What American’s Want


What is the “American Dream” for most Americans? What do they really want? In Barna’s latest study, he looks at what Americans want when they dream of their ideal life. Here is what they found:

There were six specific conditions that at least three-quarters of all adults identified as being very important elements in their ideal life. Those included having good physical health (listed by 85%), living with a high degree of integrity (also 85%), having one marriage partner for life (80%), having a clear purpose for living (77%), having a close relationship with God (75%), and having close, personal friendships (74%).

There were another half-dozen items listed by at least half of the adults interviewed. Those conditions included having a comfortable lifestyle (mentioned by 70%), having a satisfying sex life with their marriage partner (66%), having children (66%), living close to family and relatives(63%), being deeply committed to the Christian faith (59%), and making a difference in the world (56%).

The survey uncovered seven conditions that only a minority of Americans deemed worthy of including in their vision of their desired future life. Those conditions included having a college degree (named by 46%), being personally active in a church (45%), traveling throughout the world for pleasure (28%), working in a high-paying job (28%), owning a large home (18%), owning the latest household technology/electronics (11%) and achieving fame or public recognition (7%).

There are some fascinating trends here in this study.
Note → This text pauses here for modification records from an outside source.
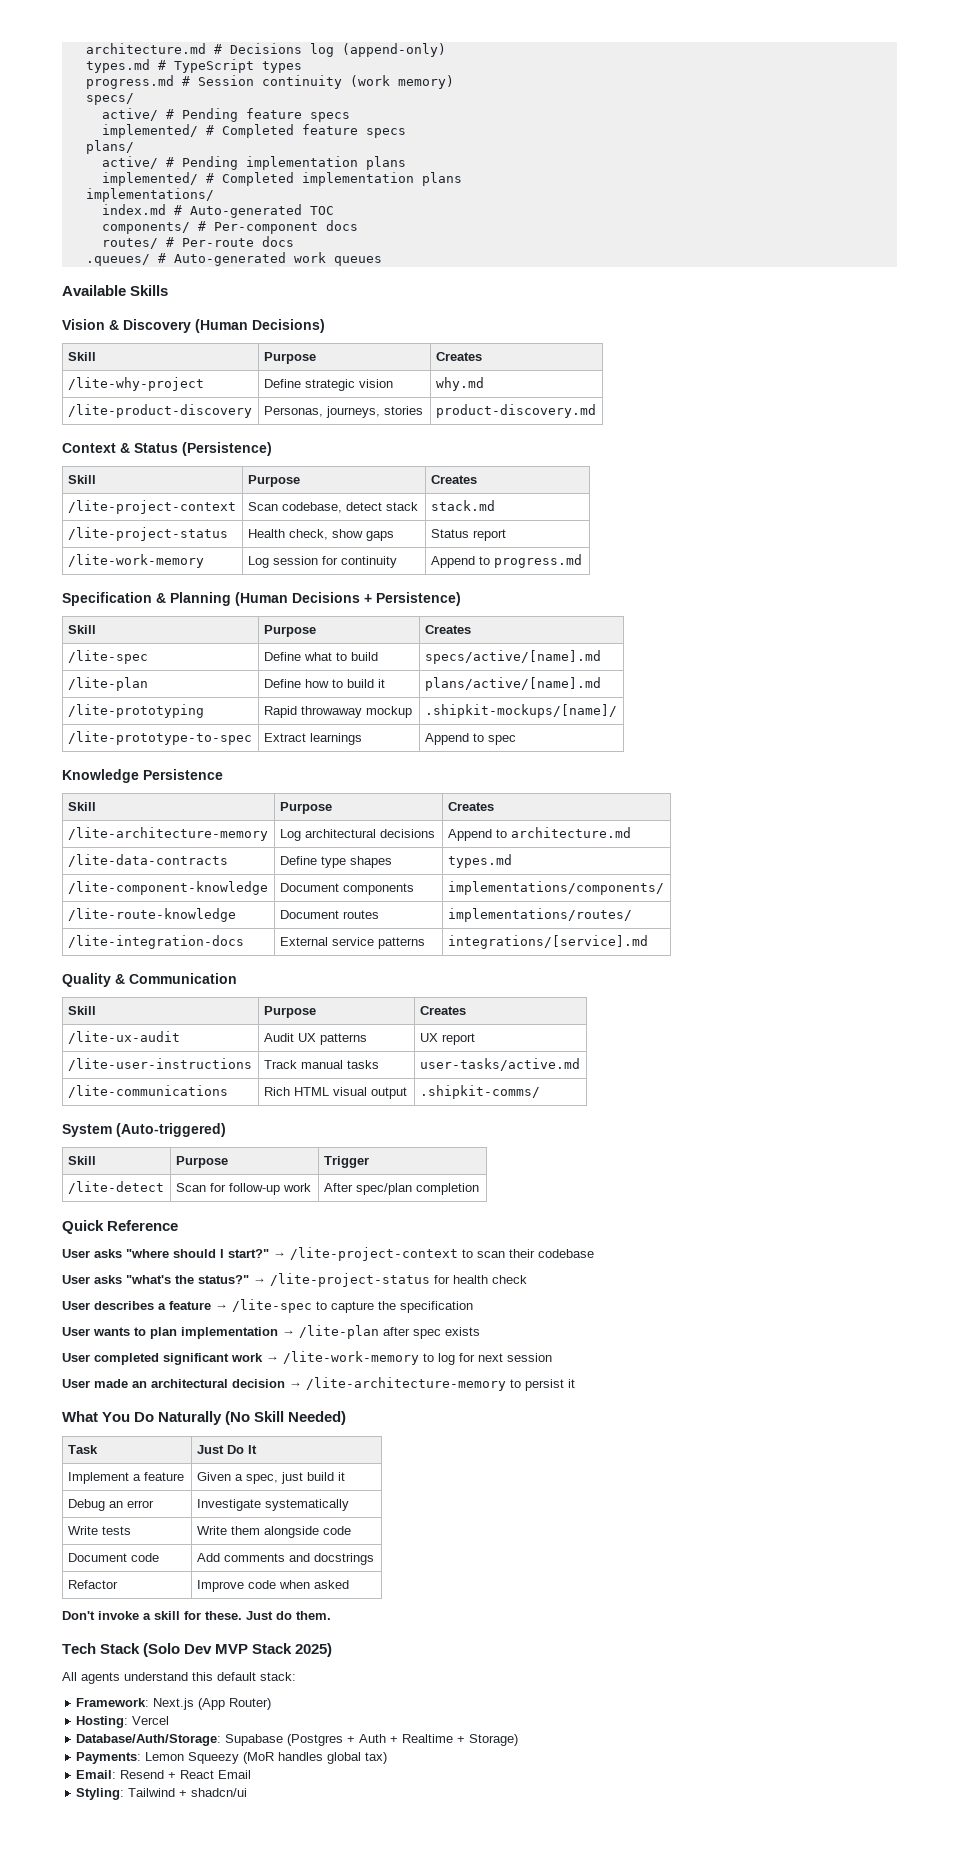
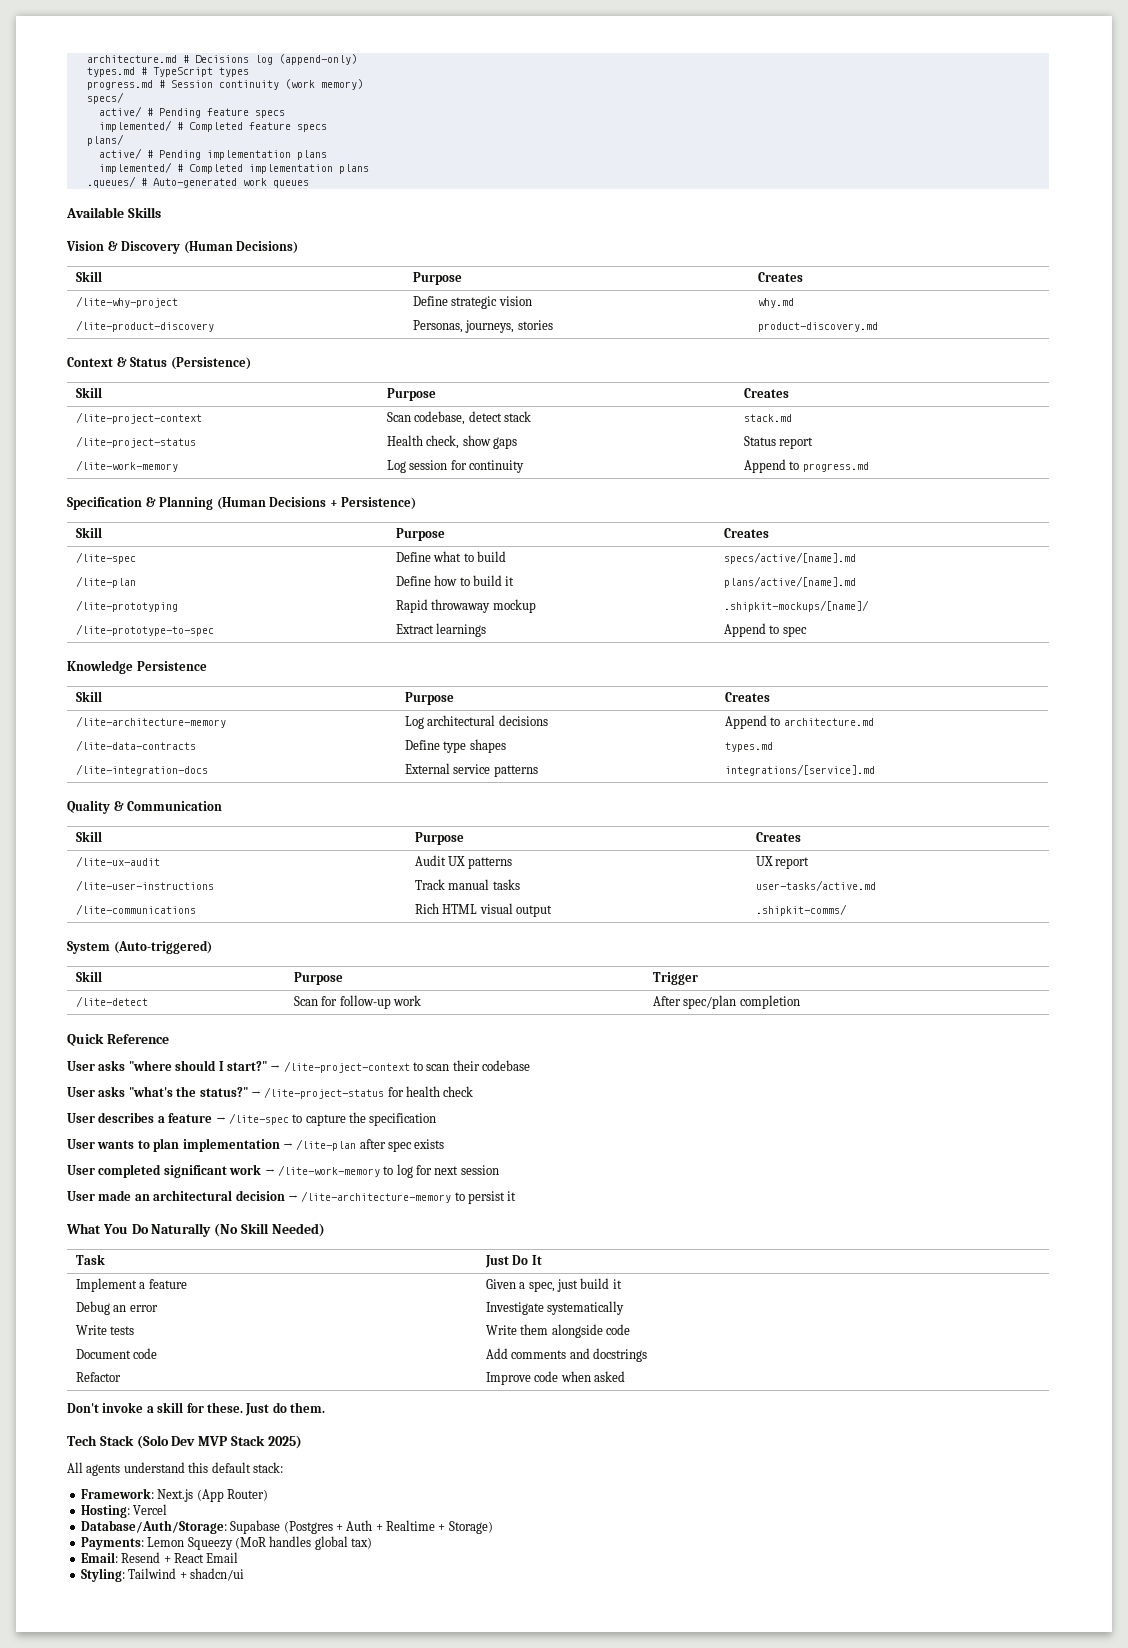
- implementations/
- index.md # Auto-generated TOC
- components/ # Per-component docs
- routes/ # Per-route docs
- /lite-component-knowledge | Document components | implementations/components/
- /lite-route-knowledge | Document routes | implementations/routes/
One example is that having a close personal relationship with Christ was very important and yet being personally active in a church was very low. It is an interesting disconnect that people see the church as an impediment to their relationship with Christ. It also shows how individualistic we are in our relationship with God. The community and body of Christ doesn’t in the minds of many Christians connect, as it should, to their relationship with Christ.

That is a shame.

We are not merely individuals in a privatized relationship with God but rather we are part of a “community”. And as such we need one another to grow and be encouraged toward become more Christ-like.

I know that part of this disconnect has been the church’s fault. We have made church an activity to do, merely a place to go, and simply a club to join. Rather, the church is called to Love God through our worship, to Love One another through real, authentic friendships, and to Love the Community by going and serving the least, the last and the lost.  These things are on the very heart of God.  It should be on our heart as well.

May we as a church reclaim that vision and purpose again.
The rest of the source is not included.